One ripe summer night going into my senior year, I found myself deep in Kerouac narratives with a girlfriend who was fast becoming my co-conspirator in a late summer romance. I was still uneasy from an ominous call earlier in the day. It was the dean’s secretary calling to set up a meeting with the dean. She tendered no agenda, so my only choice was to ruin the better part of an otherwise good day in pre-dread speculation.

“The dean’s my dad,” my girlfriend smirked with the snap of a wet locker room towel.

By then, I had survived being number 16 in the last Vietnam draft and learning to drive a stick shift trekking up mountain roads in a van full of equally unhappy goats and chickens. None of it prepared me for that moment squandered in a frantic audit of recent events in search of any possible indiscretion that could have reached the ears of her stern dean of a father.

The next morning, I kept the appointment.

“Son, do you know why I called you in?” “No sir, I do not.”

“I’ve been looking at your records.” This is something I have never found to preface to anything congratulatory.

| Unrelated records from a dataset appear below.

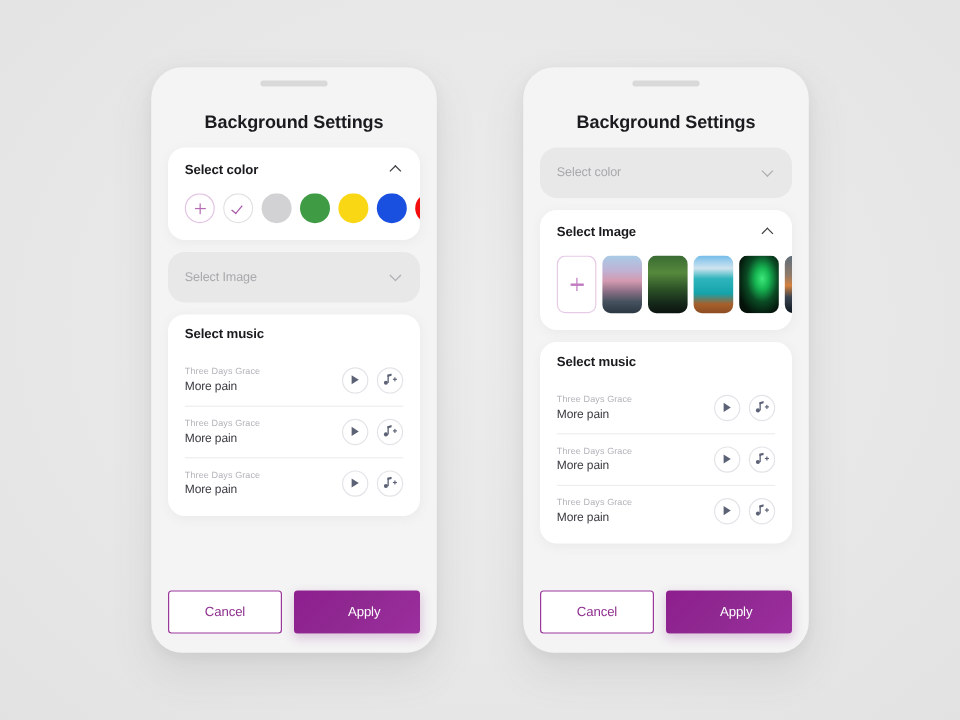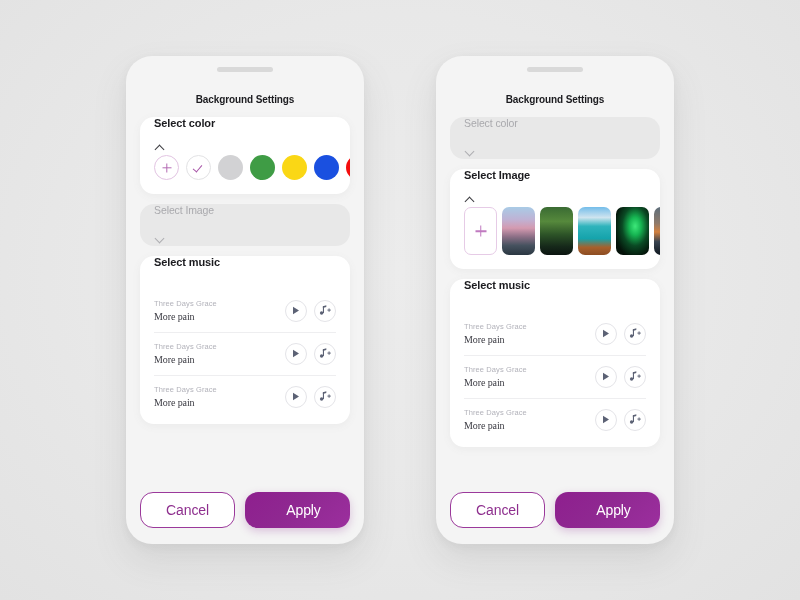--- a/index.html
+++ b/index.html
@@ -46,7 +46,7 @@
 
   .screen-title {
     text-align: center;
-    font-size: 10px;
+    font-size: 15px;
     font-weight: bold;
     color: #1b1b1f;
     letter-spacing: -0.1px;

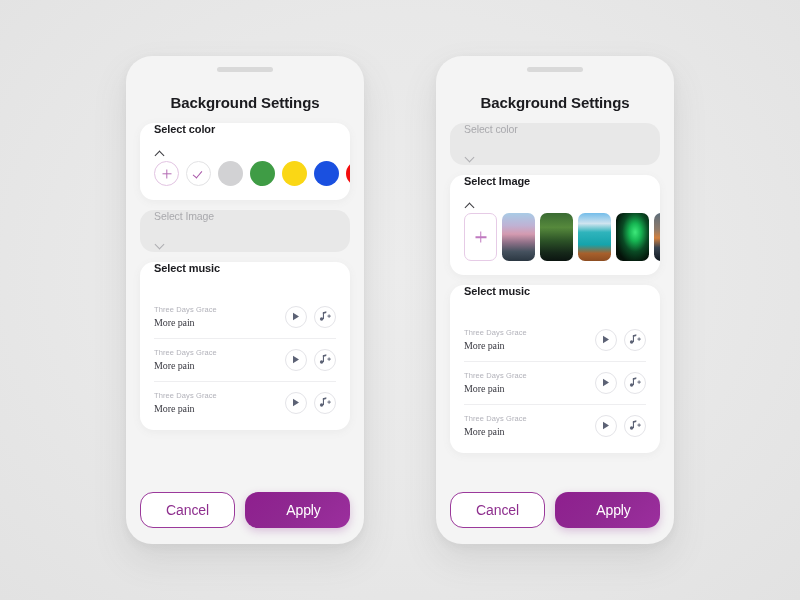--- a/index.html
+++ b/index.html
@@ -68,11 +68,10 @@
 
   .panel-head {
     display: flex;
-    align-items: flex-start;
+    align-items: center;
     justify-content: space-between;
     padding: 0 14px;
     height: 38px;
-    flex-direction: column;
   }
   .panel-head .ttl {
     font-size: 11px;

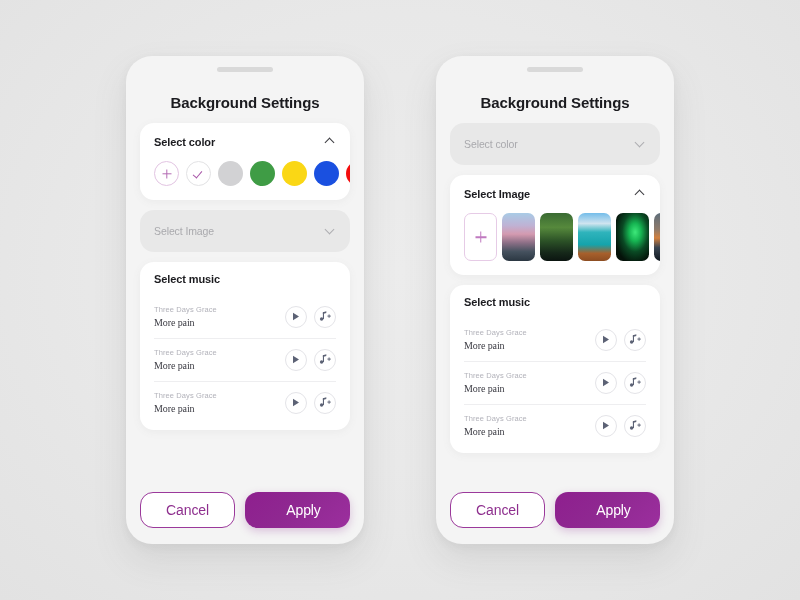--- a/index.html
+++ b/index.html
@@ -183,7 +183,7 @@
   .track + .track { border-top: 1px solid #eeeef0; }
   .track-meta { display: flex; flex-direction: column; gap: 3px; }
   .artist { font-size: 7.5px; color: #b2b2ba; letter-spacing: 0.1px; }
-  .song   { font-size: 10px; color: #3a3a42; letter-spacing: -0.1px; font-family: Liberation Serif, serif; }
+  .song   { font-size: 10px; color: #3a3a42; letter-spacing: -0.1px; }
   .track-actions { display: flex; gap: 7px; }
   .rnd-btn {
     width: 22px; height: 22px;

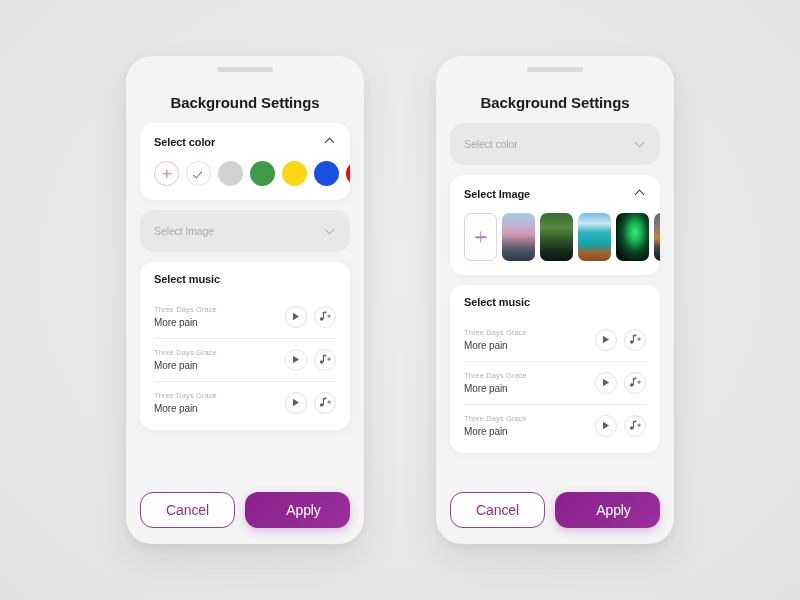--- a/index.html
+++ b/index.html
@@ -206,8 +206,8 @@
   .btn {
     flex: 1;
     height: 36px;
-    border-radius: 13px;
-    font-size: 14px;
+    border-radius: 3px;
+    font-size: 11px;
     display: flex; align-items: center; justify-content: center;
     letter-spacing: -0.1px;
   }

“I see you need to declare a major.”

It was my senior year, and my renaissance soul had been well known for roaming a wide countryside of interests. I had accumulated the proper portfolio of hours at that point, but with no clear path to choosing among things like classical languages, communication, theater, and psychology.

After the drama of a few unnecessary moments of reflection, I though this was a better time to assert questions than deliver questionable assertions.

“What do I have the most credits in?” “It looks like psychology.”

“Let’s go with that,” I announced, barely containing the facade of confidence that betrayed my long history of viewing ambivalence as the mother of opportunity.

I did graduate that year, long after parting friendly company with the dean’s daughter. As it turned out, psychology became the cornerstone of a career that’s served me for over three decades, the wisdom of my procrastination proving to be a source of life-shaping serendipity.

… from a forthcoming book on the power of our stories

Tribute

Monday, June 23rd, 2008

In tribute, some of my favorites from George Carlin:

Frisbeetarianism is the belief that when you die, your soul goes up on the roof and gets stuck.

Some national parks have long waiting lists for camping reservations. When you have to wait a year to sleep next to a tree, something is wrong.

Think of how stupid the average person is, and realize half of them are stupider than that.

There’s no present. There’s only the immediate future and the recent past.

How we eat

Sunday, June 22nd, 2008

Sometimes people argue over the details of modified vegetarian diets that include fish or dairy products. If it gets unruly enough, the conversation disintegrates into metaphysical speculation about the relative consciousness of broccoli, nuts, trout, and cows.

Everyone has their own reasons for abstaining and indulging as they do. For me, it’s in part a symbolic nod of respect to living things and in part understanding of the carbon footprints of food production, packaging, and transportation. It’s never perfect, just an intention we play out that perfectly mirrors our understanding of ourselves, and things.

The land of listening

Saturday, June 21st, 2008

We hold fast to the political beliefs and biases of our families and friends. Our loyalty is the cost of belonging. That’s what makes it hard for us to listen to people who differ. When no one listens, the community has no hope. Hope only lives in the land of listening.